Very few members of the audience he was addressing that day had ever attempted even one Caesarean section because, at the time, the procedure virtually always ended in the mother's death.

A Caesarean section in colonial Africa

Robert Felkin, a British physician and missionary, reported witnessing a Caesarean section performed by an indigenous healer in Kahura, Uganda, in 1879 that featured antisepsis, anesthesia, cauterizing and sutures.

The woman had been given banana wine, and had been secured to a table with bark cloth at her chest and thighs. A couple of men held her waist and ankles. The practitioner cleaned his hands and the woman's belly with banana wine and water, and then he made one quick, vertical incision through the skin, and a second through the uterus.

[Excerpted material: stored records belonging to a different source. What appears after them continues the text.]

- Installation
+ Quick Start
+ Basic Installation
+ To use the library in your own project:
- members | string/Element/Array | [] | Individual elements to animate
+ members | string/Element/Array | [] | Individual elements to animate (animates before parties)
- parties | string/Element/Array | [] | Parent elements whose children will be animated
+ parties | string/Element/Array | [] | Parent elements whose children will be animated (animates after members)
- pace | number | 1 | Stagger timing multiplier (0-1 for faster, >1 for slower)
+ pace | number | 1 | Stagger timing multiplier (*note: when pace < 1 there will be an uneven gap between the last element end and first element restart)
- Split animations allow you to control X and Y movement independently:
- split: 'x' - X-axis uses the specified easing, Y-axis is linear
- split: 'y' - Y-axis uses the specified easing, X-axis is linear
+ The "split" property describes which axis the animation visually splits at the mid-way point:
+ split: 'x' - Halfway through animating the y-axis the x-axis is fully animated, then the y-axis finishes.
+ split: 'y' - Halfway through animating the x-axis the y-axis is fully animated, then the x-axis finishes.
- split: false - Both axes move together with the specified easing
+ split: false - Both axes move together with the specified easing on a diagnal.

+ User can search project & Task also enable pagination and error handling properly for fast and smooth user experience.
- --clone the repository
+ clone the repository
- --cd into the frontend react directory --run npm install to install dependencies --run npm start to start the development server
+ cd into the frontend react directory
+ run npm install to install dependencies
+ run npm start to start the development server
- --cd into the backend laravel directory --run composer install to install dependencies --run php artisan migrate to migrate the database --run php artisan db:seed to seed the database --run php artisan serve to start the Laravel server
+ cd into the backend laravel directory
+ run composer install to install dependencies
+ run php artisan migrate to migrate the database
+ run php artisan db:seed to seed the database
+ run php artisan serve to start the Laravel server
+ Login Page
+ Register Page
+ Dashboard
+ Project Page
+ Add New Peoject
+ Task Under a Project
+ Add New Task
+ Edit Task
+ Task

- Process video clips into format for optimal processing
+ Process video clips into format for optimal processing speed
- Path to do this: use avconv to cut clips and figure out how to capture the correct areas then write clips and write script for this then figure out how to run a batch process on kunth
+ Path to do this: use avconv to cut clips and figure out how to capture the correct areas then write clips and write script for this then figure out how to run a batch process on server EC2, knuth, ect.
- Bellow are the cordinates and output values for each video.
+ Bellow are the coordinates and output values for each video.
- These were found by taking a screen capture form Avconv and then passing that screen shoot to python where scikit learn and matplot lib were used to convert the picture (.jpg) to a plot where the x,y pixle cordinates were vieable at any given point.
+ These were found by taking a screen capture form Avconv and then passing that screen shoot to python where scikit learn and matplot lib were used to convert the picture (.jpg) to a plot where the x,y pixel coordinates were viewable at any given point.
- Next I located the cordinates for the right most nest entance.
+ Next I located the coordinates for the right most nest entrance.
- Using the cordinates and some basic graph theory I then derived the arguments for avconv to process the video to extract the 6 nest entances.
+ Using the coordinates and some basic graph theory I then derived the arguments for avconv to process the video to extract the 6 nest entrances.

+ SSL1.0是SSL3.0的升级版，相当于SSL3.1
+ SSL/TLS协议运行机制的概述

An assistant cauterized the wound when it bled with a red-hot iron. The baby was lifted out and the placenta removed. The woman was rolled over so the fluid could drain out of her abdomen, and then the abdominal wall, but not the uterus, was sutured with bark cloth and sharp skewers. A paste made of chewed roots was slathered over the incision and covered with a banana leaf and a cloth bandage.

The skewers were removed after a week. The wound had healed by the time Dr. Felkin left 11 days later, and mother and baby, who mostly had been nursed by a friend, were doing fine, he reported.

Forceps/vacuum birth hazard: Asia survey

One big surprise of the WHO survey of Asian births was that "operative vaginal delivery" -- the use of forceps or vacuum -- had the highest death rate for mothers of any method.

Ninety-seven women died during the 108,000 surveyed births. Of those, 53 died during spontaneous vaginal births, as would be expected, given that those were the majority of births (75,000 deliveries), for a rate of less than .1 percent.

However, of 3,465 OVD births, nine mothers died, a rate of nearly .3 percent. In a commentary that accompanied the WHO report in the medical journal The Lancet, the editors called the figures "a sobering reminder of the dangers of operative deliveries," although they noted that most OVDs are "high-risk situations that cannot be easily avoided."

Twenty-three of the 16,500 mothers having Caesaean sections "with indications" during labor died (more than .1 percent), and one woman died of the 554 having elective C-sections during labor (a rate of nearly .2 percent).

The report also found that women undergoing elective Caesarean section were  far more likely to spend time after the birth in intensive care than women whose births were spontaneous.

The irony is that while many unnecessary C-sections are being performed in some areas, women in other areas who desperately need them are not able to get them, the WHO report notes.

Birth in Asia — The WHO survey

The rising rate of birth by Caesarean sections has hit Asia, with China reporting that 46 percent of its births now end in surgery, according to a global survey by the World Health Organization reported in the medical journal The Lancet.

Nine countries were targeted in the WHO study -- Cambodia, China, India, Japan, Nepal, Philippines, Sri Lanka, Thailand, and Vietnam -- with births in both small and large institutions examined for two or three months in the capital city and two other regions in each country. In all, about 108,000 births were scrutinized at 122 institutions.

China had the highest rate of Caesarean births in the survey. The country with the next-highest rate was Vietnam, with 36 percent, followed by Thailand, with 34 percent, and Sri Lanka, with 31 percent.

Cambodia had the lowest rate of Caesarean births, 15 percent, which is the rate the WHO and other health groups recommend. The C-section rate over all for the Asian countries surveyed was 27 percent.